[ovs-dev] [PATCH] ovsdb-server: Replace in-memory DB contents at raft install_snapshot.
Han Zhou
hzhou at ovn.org
Wed Aug 5 17:48:58 UTC 2020
On Wed, Aug 5, 2020 at 8:28 AM Dumitru Ceara <dceara at redhat.com> wrote:
>
> Every time a follower has to install a snapshot received from the
> leader, it should also replace the data in memory. Right now this only
> happens when snapshots are installed that also change the schema.
>
> This can lead to inconsistent DB data on follower nodes and the snapshot
> may fail to get applied.
>
> CC: Han Zhou <hzhou at ovn.org>
> Fixes: bda1f6b60588 ("ovsdb-server: Don't disconnect clients after raft
install_snapshot.")
> Signed-off-by: Dumitru Ceara <dceara at redhat.com>
Thanks Dumitru! This is a great finding, and sorry for my mistake.

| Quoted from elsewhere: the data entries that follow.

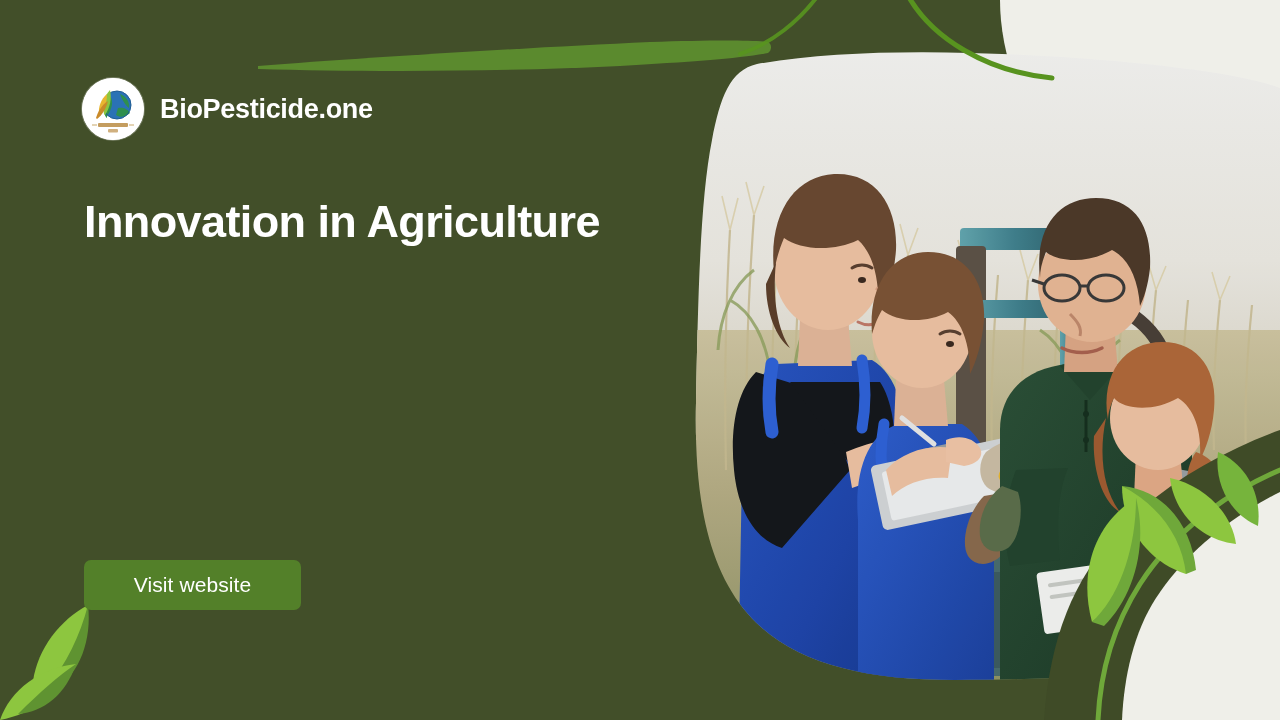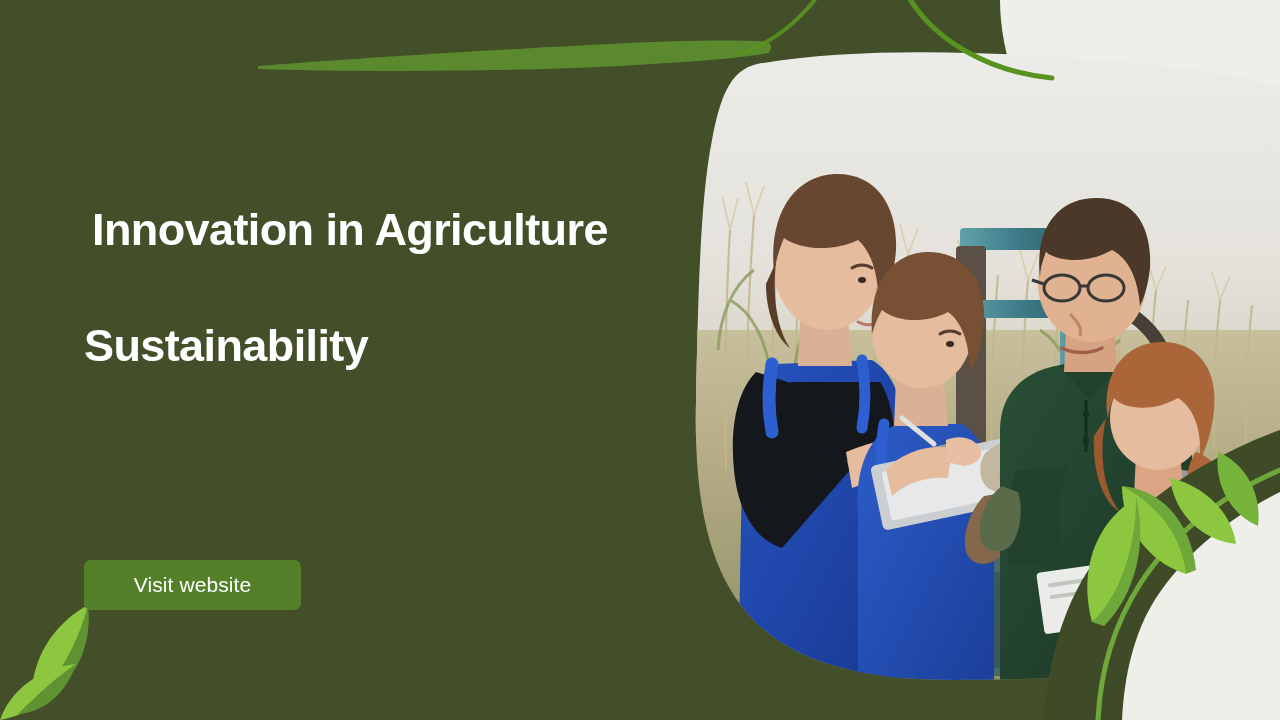--- a/index.html
+++ b/index.html
@@ -61,21 +61,21 @@
 
   
   .headline {
     position: absolute;
     left: 84px;
     top: 192px;
     width: 640px;
     z-index: 40;
   }
   .headline h1 {
-    margin: 8px;
+    margin: 0;
     color: #ffffff;
     font-size: 45px;
     font-weight: bold;
     line-height: 1.33;
     letter-spacing: -0.6px;
   }
   .headline .h-line { display: block; }
   .headline .subhead {
     margin: 0;
     margin-top: 56px;
@@ -412,25 +412,46 @@
     <g>
       <path d="M1122,486 C1162,500 1188,536 1186,574 C1148,562 1122,526 1122,486 Z" fill="#8DC63F"></path>
       <path d="M1186,574 C1182,538 1160,506 1122,486 C1166,490 1192,528 1196,570 Z" fill="#6FA83A"></path>
     </g>
     <g>
       <path d="M1136,498 C1140,548 1124,598 1092,622 C1078,570 1096,522 1136,498 Z" fill="#8DC63F"></path>
       <path d="M1092,622 C1120,596 1136,548 1136,498 C1148,546 1134,596 1104,626 Z" fill="#6FA83A"></path>
     </g>
   </svg>
 
+  <div class="logo-lockup">
+    <div class="logo-badge">
+      <svg width="62" height="62" viewBox="0 0 62 62" aria-hidden="true">
+        <circle cx="31" cy="31" r="31" fill="#ffffff"></circle>
+
+        <circle cx="35" cy="27" r="14" fill="#2a72b5"></circle>
+        <path d="M27,17 C31,21 31,27 28,33 C25,38 24,40 26,41 C21,38 20,28 27,17 Z" fill="#2f8f4e"></path>
+        <path d="M38,16 C44,18 48,24 47,30 C44,28 42,24 40,21 Z" fill="#2f8f4e"></path>
+        <path d="M36,30 C41,29 46,31 48,35 C44,39 38,40 34,37 Z" fill="#2f8f4e"></path>
+        <circle cx="35" cy="27" r="14" fill="none" stroke="#1f5c93" stroke-width="1"></circle>
+
+        <path d="M22,36 C20,27 22,18 28,12 C30,20 28,30 23,37 Z" fill="#8DC63F"></path>
+        <path d="M17,37 C16,29 19,21 25,16 C25,25 22,32 18,38 Z" fill="#E8B630"></path>
+        <path d="M14,40 C16,33 20,27 26,23 C24,31 20,37 15,41 Z" fill="#C98A2A"></path>
+
+        <rect x="16" y="45" width="30" height="4" rx="1" fill="#b07c2a" opacity=".75"></rect>
+        <rect x="26" y="51" width="10" height="3.5" rx="1" fill="#b07c2a" opacity=".6"></rect>
+        <path d="M10,47 L15,47 M47,47 L52,47" stroke="#c9a96a" stroke-width="1"></path>
+      </svg>
+    </div>
+    <span class="logo-text">BioPesticide.one</span>
+  </div>
 
   <div class="headline">
     <h1>
       <span class="h-line">Innovation in Agriculture</span>
     </h1>
     <p class="subhead">
-      <span class="h-line">Sustainability</span>
     </p>
   </div>
 
   <button class="cta">Visit website</button>
 
 </div>
 
 </body></html>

This patch looks good to me. Just one minor comment below on the test case.
Otherwise:
Acked-by: Han Zhou <hzhou at ovn.org>
> ---
> ovsdb/ovsdb-server.c | 21 +++++++++++++--------
> tests/idltest.ovsschema | 9 +++++++++
> tests/ovsdb-cluster.at | 28 +++++++++++++++++++++++++---
> tests/ovsdb-idl.at | 1 +
> 4 files changed, 48 insertions(+), 11 deletions(-)
>
> diff --git a/ovsdb/ovsdb-server.c b/ovsdb/ovsdb-server.c
> index ef4e996..fd7891a 100644
> --- a/ovsdb/ovsdb-server.c
> +++ b/ovsdb/ovsdb-server.c
> @@ -543,13 +543,14 @@ parse_txn(struct server_config *config, struct db
*db,
> const struct ovsdb_schema *schema, const struct json *txn_json,
> const struct uuid *txnid)
> {
> - if (schema && (!db->db->schema || strcmp(schema->version,
> - db->db->schema->version))) {
> + if (schema) {
> /* We're replacing the schema (and the data). Destroy the
database
> * (first grabbing its storage), then replace it with the new
schema.
> * The transaction must also include the replacement data.
> *
> - * Only clustered database schema changes go through this path.
*/
> + * Only clustered database schema changes and snapshot installs
> + * go through this path.
> + */
> ovs_assert(txn_json);
> ovs_assert(ovsdb_storage_is_clustered(db->db->storage));
>
> @@ -559,11 +560,15 @@ parse_txn(struct server_config *config, struct db
*db,
> return error;
> }
>
> - ovsdb_jsonrpc_server_reconnect(
> - config->jsonrpc, false,
> - (db->db->schema
> - ? xasprintf("database %s schema changed", db->db->name)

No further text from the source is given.